As I've gotten better, though, I have increasingly recognized the sad fact that daytime television is not perhaps what it once was. Maybe I'm just looking through the lens of a 12-year-old who really, really wanted to stay home and watch people agonize over the cost of sponges with Bob Barker rather than taking a rock test, but I don't really love the Tyra show. The whole day was really just a mess of glacially-paced soap operas with unamusingly wooden actors, talk shows hosted by people originally famous for something else but now downgraded to "personality" status, and reruns of shows I was never even sure should have existed in the first place. I didn't even recognize half the folks on Days of Our Lives and I couldn't find a decent Seventh Heaven rerun anywhere. And if there's anything that can quell your nausea, it's Seventh Heaven, let me tell you.

So see, probably it's a good thing that I'm back at work and have things to worry about other than MTV's disturbing failure to rerun MADE episodes during the daytime hours now.

Tuesday, April 03, 2007

Out Sick

So I had to call in sick today. I hate to do it because since I have to bill a certain number of hours each year anyway, staying home today just means I'll be making it up some Saturday or weeknight. But after the third vomiting episode, I had to admit that I am perhaps not fit for the office. Or anywhere, for that matter. I've been lying in my bed all day alternating between chills and fever, which has the interesting effect of causing me to pile every single blanket in our house on top of myself before eventually casting them off in a fit of rage. Plus I'm not thinking at all clearly, which resulted in me sobbing for about twenty minutes during a particularly heavy episode of Scrubs. Also in me almost buying some scrubs at Walgreens during my over the counter meds trip. They were on sale for $5.99 in a nice variety of colors.

Speaking of which, why is it always when I'm literally dying that I end up behind some lady who can't find her credit card? She found her ATM card, her library card, her Subway Sub Club card (mmm, delicious values), and her Sam Waterston Fan Club Card (okay, I made that one up), but no credit card. She just kept helplessly burbling "Oh, well, I know it's in here somewhere... wait, that's not it... no, I really want to put this on credit... hold on a second." The man in line behind me buying souvenir Chicago shot glasses at 9:30 in the morning was not at all pleased.

But anyway, I think I'm going to go pass in and out of consciousness for a while. The good news is I have no appetite at all, so I think I can make up for some of that Lenten fasting I totally forgot to do.

Sunday, April 01, 2007

Moot Points

Because I am an amazing humanitarian in addition to a being an exceptional legal scholar, I volunteered to help judge a moot court competition yesterday. For those who are unfamiliar with moot court, it's an exercise in which law students spend months researching and arguing a made-up case where people with comical names somehow get tangled up in multiple cutting-edge Constitutional issues.
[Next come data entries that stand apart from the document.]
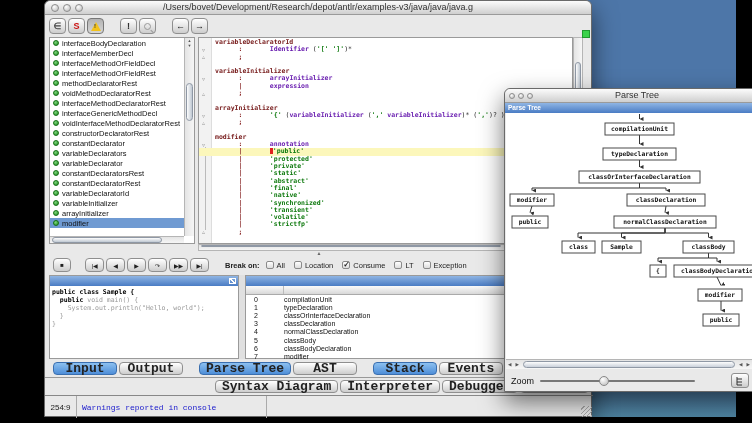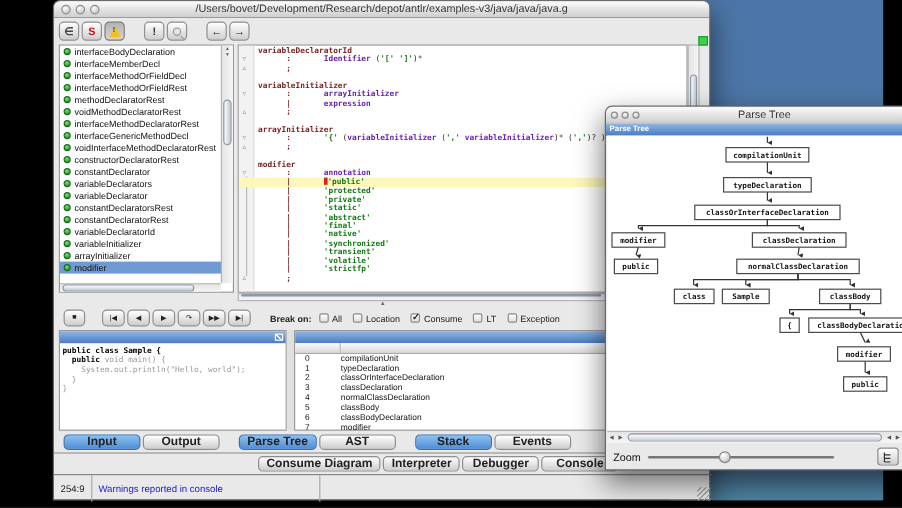--- a/index.html
+++ b/index.html
@@ -104,33 +104,33 @@
               display:flex;font-size:6.5px;font-weight:bold;color:#222;}
   .col-num-h{width:38px;text-align:center;border-right:1px solid #bbb;}
   .col-rule-h{flex:1;text-align:center;}
   #stack-rows{position:absolute;left:0;top:19px;width:100%;}
   .stack-row{display:flex;font-size:7px;color:#111;height:8.2px;align-items:center;}
   .stack-row .n{width:14px;text-align:right;padding-right:2px;}
   .stack-row .r{padding-left:24px;}
   
   .tab-row1{position:absolute;left:0;top:358px;width:548px;height:18px;display:flex;align-items:center;padding-left:8px;}
   .tab-btn{height:13px;min-width:64px;padding:0 6px;margin-right:2px;border:1px solid #8f8f8f;border-radius:4px;
-           background:linear-gradient(#ffffff,#cdcdcd);font-size:10px;font-weight:bold;color:#222;
-           display:flex;align-items:center;justify-content:center;}
+           background:linear-gradient(#ffffff,#cdcdcd);font-size:13px;font-weight:bold;color:#222;
+           display:flex;align-items:center;justify-content:center;font-family:Liberation Mono, monospace;}
   .tab-btn.active{background:linear-gradient(#8cc0f0,#4e8ed8);border-color:#3a6fb0;}
   .tab-gap{margin-left:14px;}
   .tab-row2{position:absolute;left:0;top:376px;width:548px;height:18px;border-top:1px solid #999;
             display:flex;align-items:center;padding-left:170px;}
   
   .status-bar{position:absolute;left:0;top:394px;width:548px;height:23px;border-top:1px solid #888;
               display:flex;align-items:stretch;font-size:8px;color:#222;}
   .scell{display:flex;align-items:center;border-right:1px solid #aaa;padding:0 5px;}
   .scell.c1{width:112px;}
   .scell.c2{width:32px;justify-content:center;}
-  .scell.c3{width:190px;color:#1a1acc;}
+  .scell.c3{width:190px;color:#1a1acc;font-family:Liberation Mono, monospace;}
   .scell.c4{flex:1;border-right:none;position:relative;}
   .grip{position:absolute;right:1px;bottom:1px;width:11px;height:11px;
         background:repeating-linear-gradient(135deg,transparent 0 2px,#aaa 2px 3px);}
   
   #pt-window{left:480px;top:88px;width:266px;height:304px;z-index:5;}
   .pt-head{position:absolute;left:0;top:14px;width:100%;height:10px;
            background:linear-gradient(#8fb5e4,#4a7cc4);color:#fff;font-size:6.5px;font-weight:bold;
            padding:1px 0 0 3px;}
   .pt-content{position:absolute;left:1px;top:24px;width:246px;height:246px;background:#fff;overflow:hidden;}
   .pt-vsb{position:absolute;right:1px;top:24px;width:11px;height:246px;
@@ -395,21 +395,21 @@
 
     <div class="tab-row1" id="tab-row1">
         <div class="tab-btn active">Input</div>
         <div class="tab-btn">Output</div>
         <div class="tab-btn active tab-gap">Parse Tree</div>
         <div class="tab-btn">AST</div>
         <div class="tab-btn active tab-gap">Stack</div>
         <div class="tab-btn">Events</div>
       </div>
     <div class="tab-row2" id="tab-row2">
-        <div class="tab-btn">Consume Diagram</div>
+        <div class="tab-btn">Syntax Diagram</div>
         <div class="tab-btn">Interpreter</div>
         <div class="tab-btn">Debugger</div>
         <div class="tab-btn">Console</div>
       </div>
 
     <div class="status-bar">
       <div class="scell c2">254:9</div>
       <div class="scell c3">Warnings reported in console</div>
       <div class="scell c4">
         <div class="grip"></div>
They (the students, not the made-up people) go before panels of judges who generally research the issues to be covered while watching episodes of Laverne & Shirley on Nick at Night the day before the competition and answer questions so random they may as well have been drawn from the advice column section of Seventeen magazine. Back in the day, I was a moot court "best oralist" myself (not as dirty as it sounds), which won me the distinction of getting to argue my fake case before some woman from Canada I'd never heard of before. I decided to open with a joke, of course.

But anyway, I was on the other side of the bench this weekend, and it was pretty awesome. I couldn't really decide whether my judicial role model should be more Wapner or Scheindlin, so I just decided to act as though I'd suffered a head wound and couldn't fully control my behavior. I interrupted, I badgered, I argued, I stared off into the distance as though totally unaware of anything anyone was saying; in short, I was the total model of judicial perfection. I stopped short of throwing things, but that was really just because I wanted to save something for next year. Maybe I can also bring my own robe.